Wire might eventually get there, but as far as I know they still haven't implemented federation, so (though I might be wrong) even their paid deployments would be limited to some particular network on which both conversants had accounts.
* If it's to send messages to people, you want a forward-secure ratcheting secure messenger (regardless of your message lengths or the duration of conversations).
* If it's to back things up, you want a secure backup system like Tarsnap, and even if you don't, your system's sector-level symmetric encryption also does this. Asymmetric encryption is relatively high-risk! You don't want it unless you absolutely need it!
* If it's to send files to people, you want a secure file transfer system; you're not looking to transform the file itself, but rather to establish an end-to-end secure transport for the file.
* If it's to do secure package distribution, you want a simple file signing system, and OpenBSD already nailed this: it's called signify, and the portable compatible variant of it is minisign.
* If it's a component of an application you're designing, what you want is a library that encrypts blobs, not a program that encrypts files. Use libsodium.
I'm not denying that there are cases that don't fit any of these buckets, but I'd be interested in hearing what they specifically are.

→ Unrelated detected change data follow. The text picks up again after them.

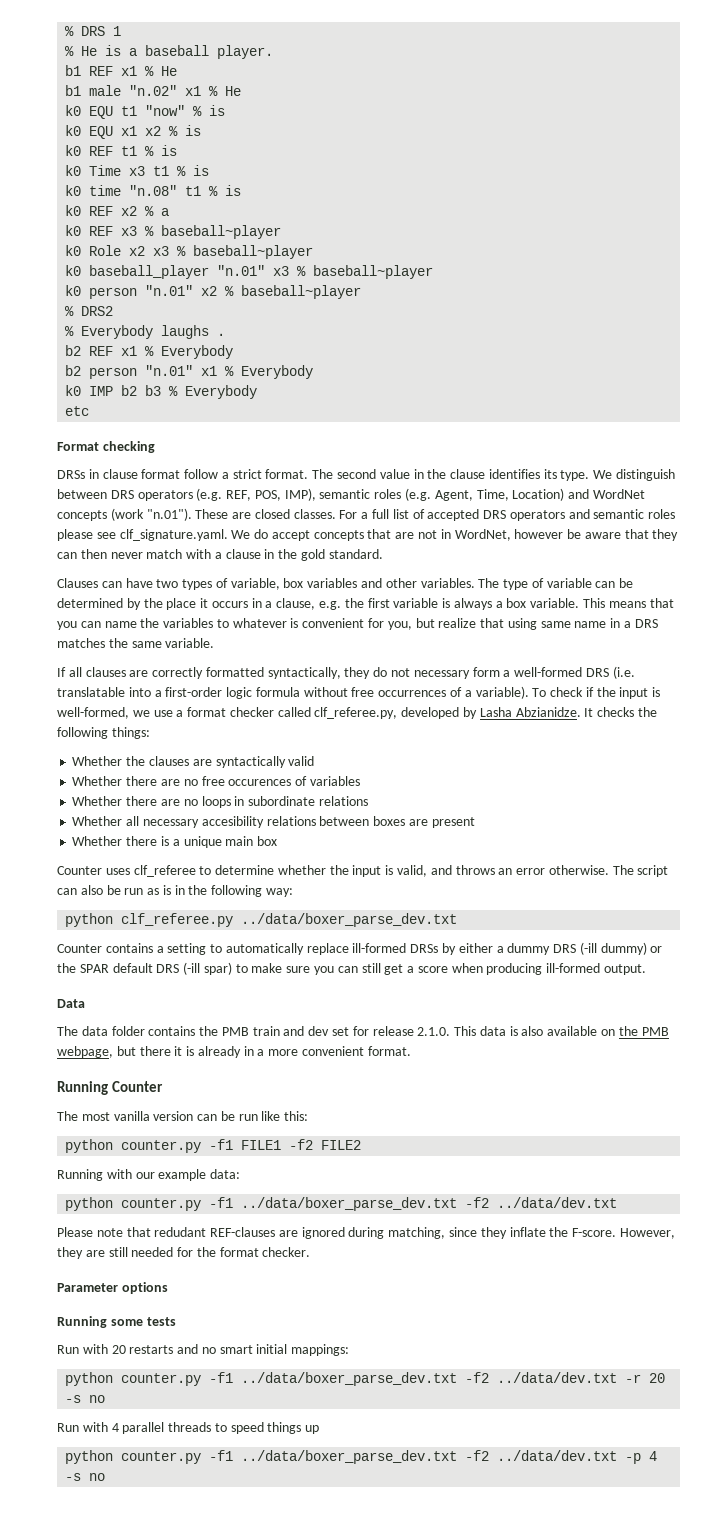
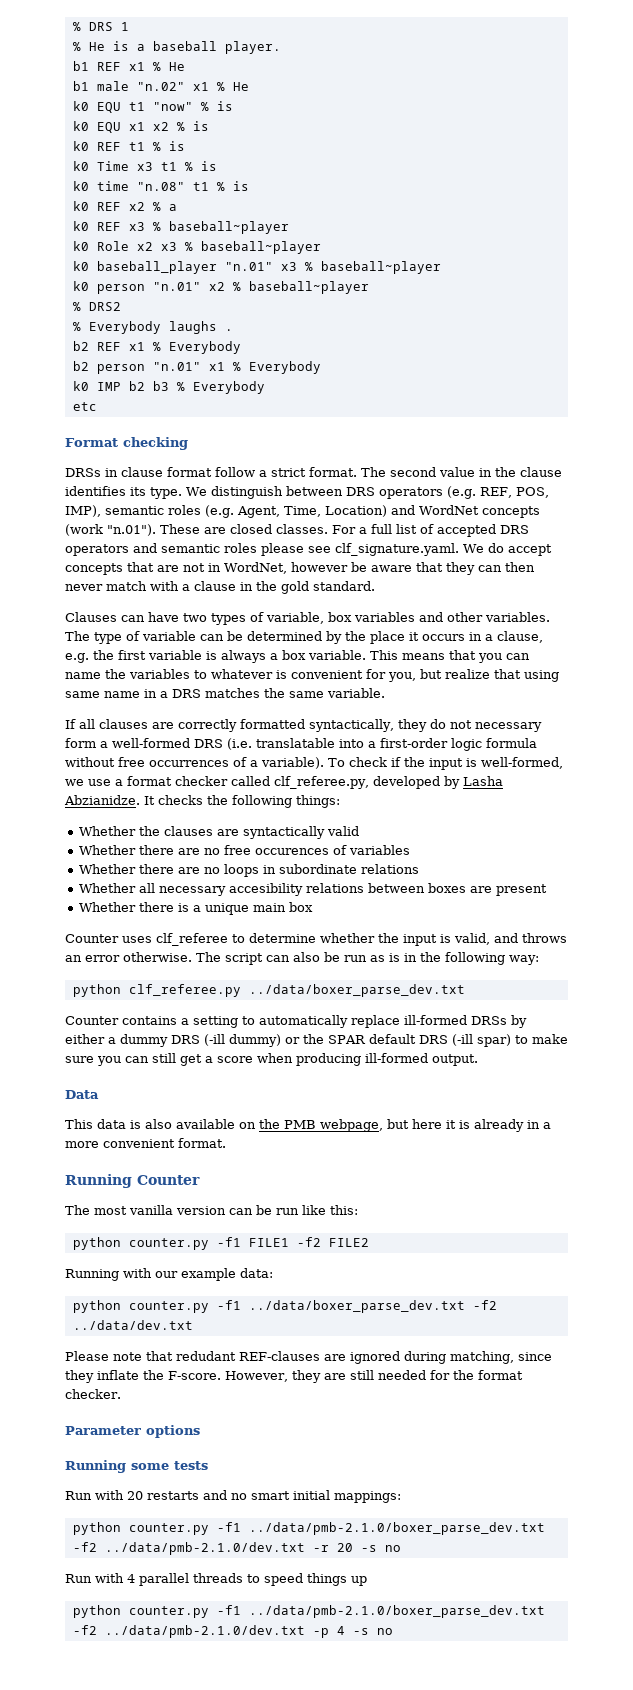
- The data folder contains the PMB train and dev set for release 2.1.0. This data is also available on the PMB webpage, but there it is already in a more convenient format.
+ This data is also available on the PMB webpage, but here it is already in a more convenient format.
- python counter.py -f1 ../data/boxer_parse_dev.txt -f2 ../data/dev.txt -r 20 -s no
+ python counter.py -f1 ../data/pmb-2.1.0/boxer_parse_dev.txt -f2 ../data/pmb-2.1.0/dev.txt -r 20 -s no
- python counter.py -f1 ../data/boxer_parse_dev.txt -f2 ../data/dev.txt -p 4 -s no
+ python counter.py -f1 ../data/pmb-2.1.0/boxer_parse_dev.txt -f2 ../data/pmb-2.1.0/dev.txt -p 4 -s no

I'm a lot less interested in hearing things like "sure I want a ratcheting secure messenger but I also want to run my own server" because that's not my point. I want a use case that fundamentally demands a standalone file encryption program, not a argumentum-ad-Rube-Goldberg for why you're duct taping something together with a file encryption program to accomplish backup or package distribution or whatever.
Thank you for taking the time to give a thoughtful response, in this and your other comment. Here is what I take to be the use case - it concerns whistleblowers, who have among the most serious real world security needs.
I'm thinking of sending files to people. Large dumps of documents and other data from several GB to several TB. Imagine that any of the following apply:
* The data is in a secure location and can only be exfiltrated by the internet, not via a thumb drive. (And so my connection will be closely monitored.)
* The data needs to be sent to someone with whom I don't have another means of secure communication. In other words, I can't use symmetric encryption with a pre-shared key.
* I or my correspondent have slow or unreliable internet connections and maintaining a direct connection between each other would be difficult or impossible for the length of time needed to transfer the data.
* I or my correspondent are being closely monitored by the authorities, such that connecting directly to each other or using intermediaries that would allow us to do so is an unacceptable risk.
If any of these situations apply, I can't use Wormhole or similar approaches. I need something that will allow me to encrypt files for my correspondent without a shared secret, where I can upload those encrypted files to a service like Google Drive for them to download on their own time. This is precisely what PGP does.
I don't think it's unrealistic to imagine situations in which a source or journalist has one or more of these issues. I would very much like to see an alternative for use cases like this one. I'm in agreement with you that PGP is bad in many ways, from usability to the cryptographic implementation. But it's hard to deny that it's a remarkably robust solution to problems like this one.
I guess what I don't see here is the case where (1) you can safely upload a .PGP file to Google Drive (or anywhere across the organization's network perimeter) without immediately triggering an investigation (PGP files being particularly easy to spot) and (2) you can't use Signal and Signal's built-in file transfer.
Wire might eventually get there, but as far as I know they still haven't implemented federation, so (though I might be wrong) even their paid deployments would be limited to some particular network on which both conversants had accounts.